Un fiocco per il ricordo

n782696718_9370.jpgMOBILITAZIONE DI IDENTITARIO.ORG PER L’ESIBIZIONE, SU FACEBOOK, DEL FIOCCO TRICOLORE, IN RICORDO DEI MARTIRI DELLE FOIBE! I promotori del progetto Identitario.org (www.identitario.org), e le Comunità Militanti aggregate, lanciano l’iniziativa “un fiocco per il ricordo”.
Tale iniziativa è rivolta agli utenti Facebook per ricordare e commemorare tutti i fratelli italiani barbaramente trucidati dal regime comunista jugoslavo di Tito al termine della Seconda Guerra Mondiale.
“Dopo decenni di vergognoso silenzio, - dichiarano i responsabili della Giovane Destra Identitaria - è giunta nel 2004 una Legge che riconosce il 10 febbraio come “Giorno del Ricordo” al fine di conservare e rinnovare la memoria della tragedia degli italiani e di tutte le vittime delle foibe e dell’esodo dalle loro terre degli istriani, dei fiumani e dei dalmati.”.
“Nonostante tutto questo, però, - continuano i promotori di Identitario.org - ancora troppo poco si sa di questa vergognosa ed insanguinata pagina di storia.
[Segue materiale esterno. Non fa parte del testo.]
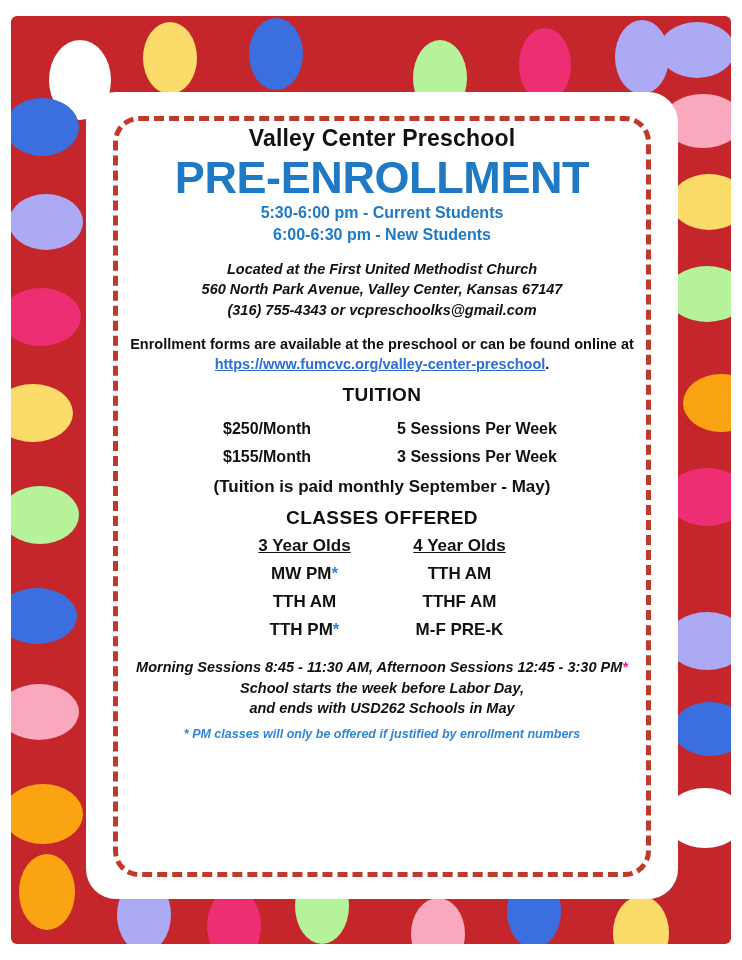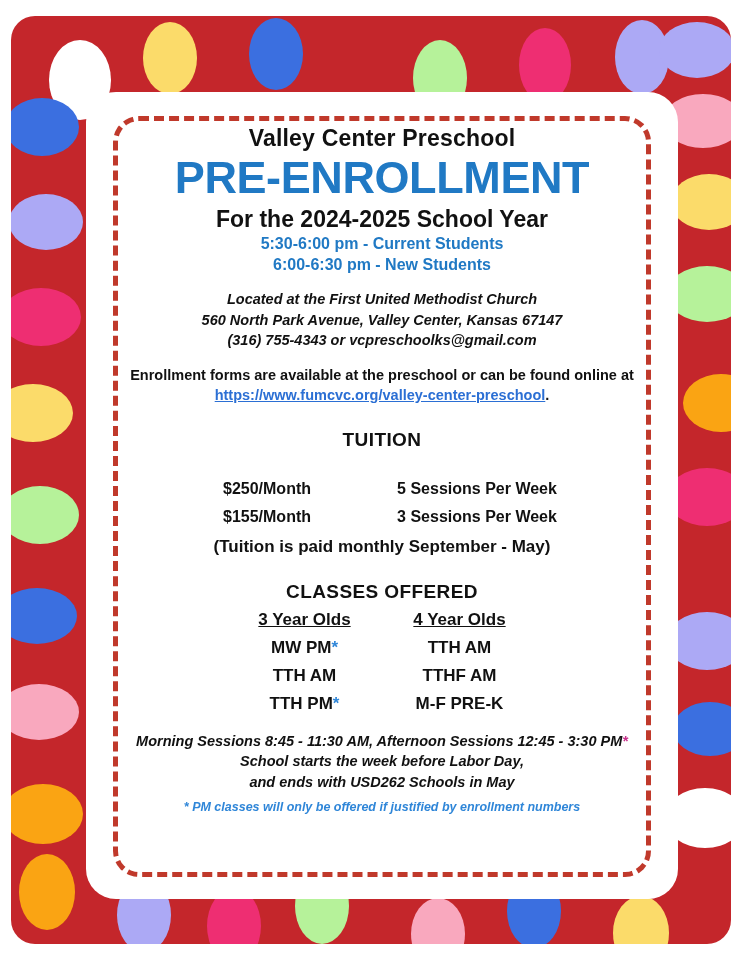--- a/index.html
+++ b/index.html
@@ -13,21 +13,21 @@
     position:relative;
     width:742px;height:960px;
     overflow:hidden;
   }
   
   #frame{
     position:absolute;
     left:11px;top:16px;
     width:720px;height:928px;
     background:#C4262B;
-    border-radius:24px;
+    border-radius:6px;
     overflow:hidden;
   }
   .dot{
     position:absolute;
     border-radius:50%;
   }
   
   #card{
     position:absolute;
     left:75px;top:76px;
@@ -102,28 +102,28 @@
     font-weight:bold;
     color:#111111;
     line-height:1.38;
     padding:0 2px;
   }
   .forms a{
     color:#2B6FD4;
     text-decoration:underline;
   }
   .sec-head{
-    margin-top:24px;
+    margin-top:10px;
     font-size:19px;
     font-weight:bold;
     color:#111111;
     letter-spacing:.4px;
   }
   table.tuition{
-    margin:24px auto 0 auto;
+    margin:9px auto 0 auto;
     border-collapse:collapse;
   }
   table.tuition td{
     font-size:16px;
     font-weight:bold;
     color:#111111;
     padding:5px 0;
     white-space:nowrap;
   }
   table.tuition td.price{ width:190px; text-align:center; }
@@ -215,21 +215,20 @@
 
     <div id="card">
       <div id="dashed"></div>
 
       <div id="content">
 
         <div class="l-school">Valley Center Preschool</div>
 
         <div class="l-title">PRE-ENROLLMENT</div>
 
-        <div class="l-year">For the 2024-2025 School Year</div>
 
 
         <div class="l-time">5:30-6:00 pm - Current Students</div>
         <div class="l-time">6:00-6:30 pm - New Students</div>
 
         <div class="addr">
           <div>Located at the First United Methodist Church</div>
           <div>560 North Park Avenue, Valley Center, Kansas 67147</div>
           <div>(316) 755-4343 or vcpreschoolks@gmail.com</div>
         </div>

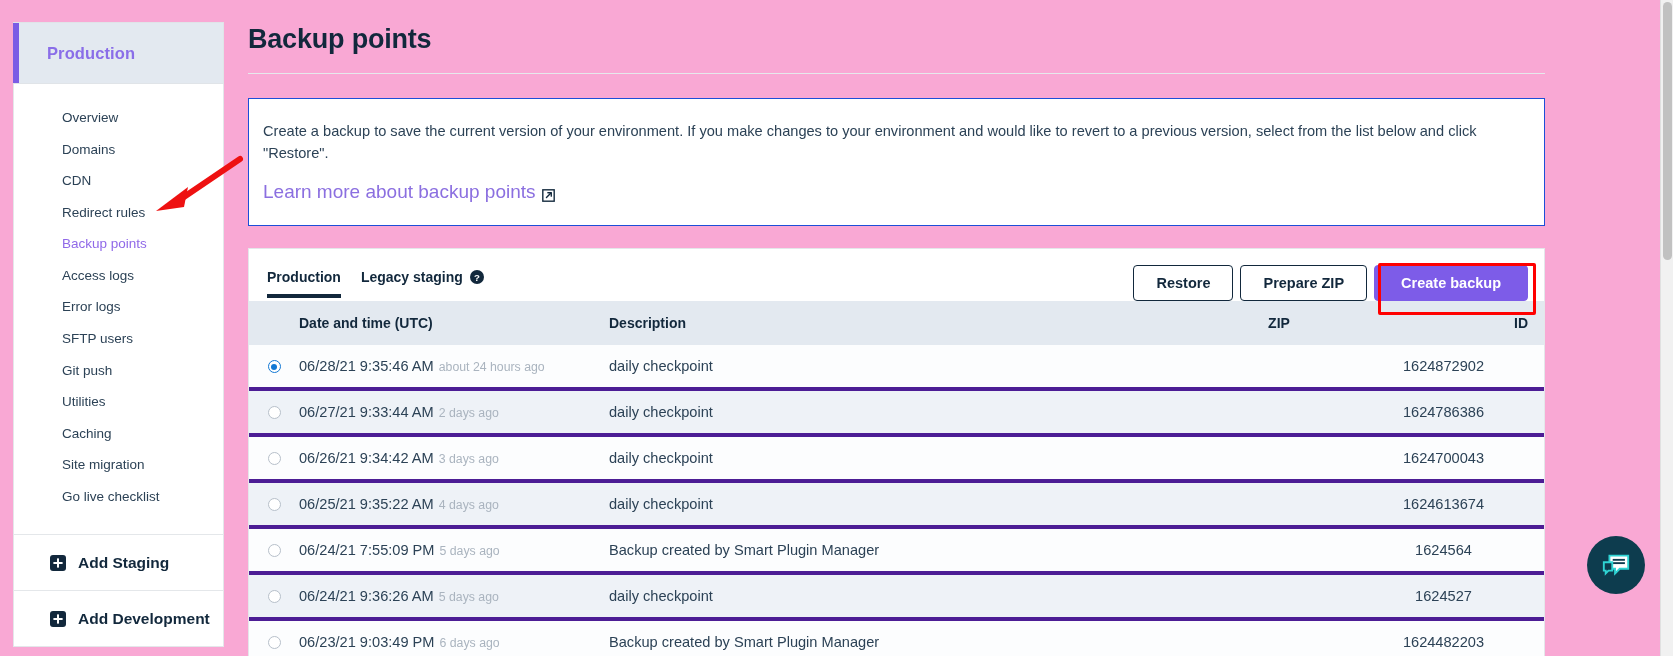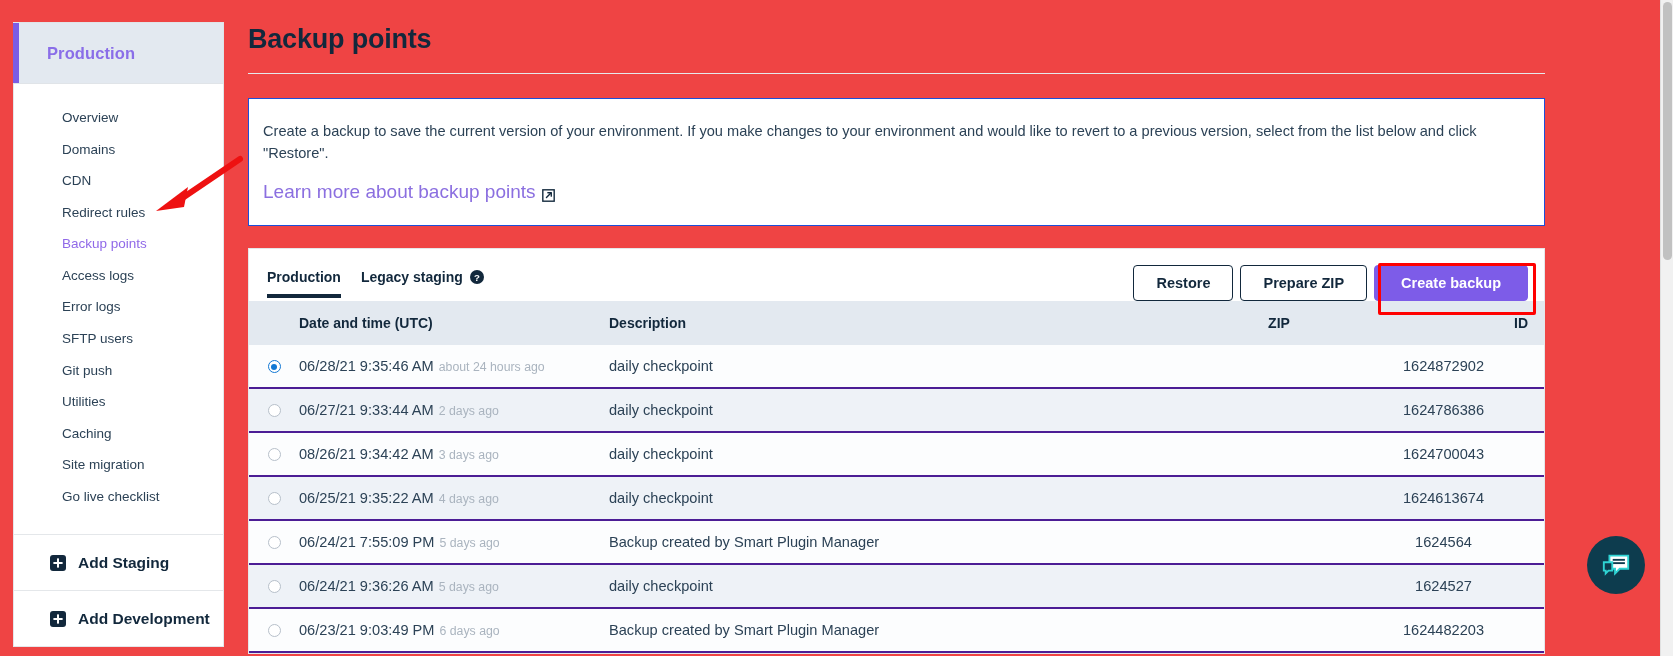--- a/index.html
+++ b/index.html
@@ -7,21 +7,21 @@
     width: 1673px;
     height: 656px;
     background: #ffffff;
     font-family: "Liberation Sans", sans-serif;
     overflow: hidden;
   }
   .page {
     position: relative;
     width: 1673px;
     height: 656px;
-    background: #ef4444;
+    background: #f9a8d4;
   }
 
   
   .sidebar {
     position: absolute;
     left: 13px;
     top: 22px;
     width: 211px;
   }
   .env-header {
@@ -217,21 +217,21 @@
     color: #12283c;
     text-align: left;
     padding: 14px 0;
   }
   th.c-radio { width: 50px; }
   th.c-date  { width: 310px; }
   th.c-desc  { width: 590px; }
   th.c-zip   { width: 160px; text-align: center; }
   th.c-id    { text-align: right; padding-right: 16px; }
 
-  tbody tr { border-bottom: 2px solid #4c1d95; }
+  tbody tr { border-bottom: 4px solid #4c1d95; }
   tbody tr:nth-child(odd)  { background: #fcfdfe; }
   tbody tr:nth-child(even) { background: #eef2f7; }
   tbody td {
     padding: 13px 0;
     font-size: 14.6px;
     color: #2c4256;
     vertical-align: middle;
   }
   td.c-radio { text-align: center; width: 50px; }
   td.c-id { text-align: center; padding-right: 16px; color: #2c4256; }
@@ -425,21 +425,21 @@
             </td>
             <td>daily checkpoint</td>
             <td></td>
             <td class="c-id">1624786386</td>
           </tr>
           <tr>
             <td class="c-radio">
               <span class="radio"></span>
             </td>
             <td>
-              <span>08/26/21 9:34:42 AM</span><span class="ago">3 days ago</span>
+              <span>06/26/21 9:34:42 AM</span><span class="ago">3 days ago</span>
             </td>
             <td>daily checkpoint</td>
             <td></td>
             <td class="c-id">1624700043</td>
           </tr>
           <tr>
             <td class="c-radio">
               <span class="radio"></span>
             </td>
             <td>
Poca informazione da parte dei media! Poca attenzione dedicata dai programmi scolastici! Per tutta questa serie di motivi abbiamo quindi deciso di lanciare alcune iniziative su scala nazionale, tra cui una prettamente su internet. Le Comunità Militanti aderenti al nostro progetto, infatti, oltre a mobilitarsi sul proprio territorio con numerose manifestazioni e convegni, hanno deciso di invitare gli utenti Facebook ad esibire, fino al 10 febbraio, il famoso “fiocco tricolore”, simbolo di questa giornata. Quanti più fiocchi compariranno per ricordare, tanto più saranno le persone che vorranno informarsi sulla tragedia che migliaia di italiani hanno vissuto in quei giorni a causa del maresciallo Tito!”.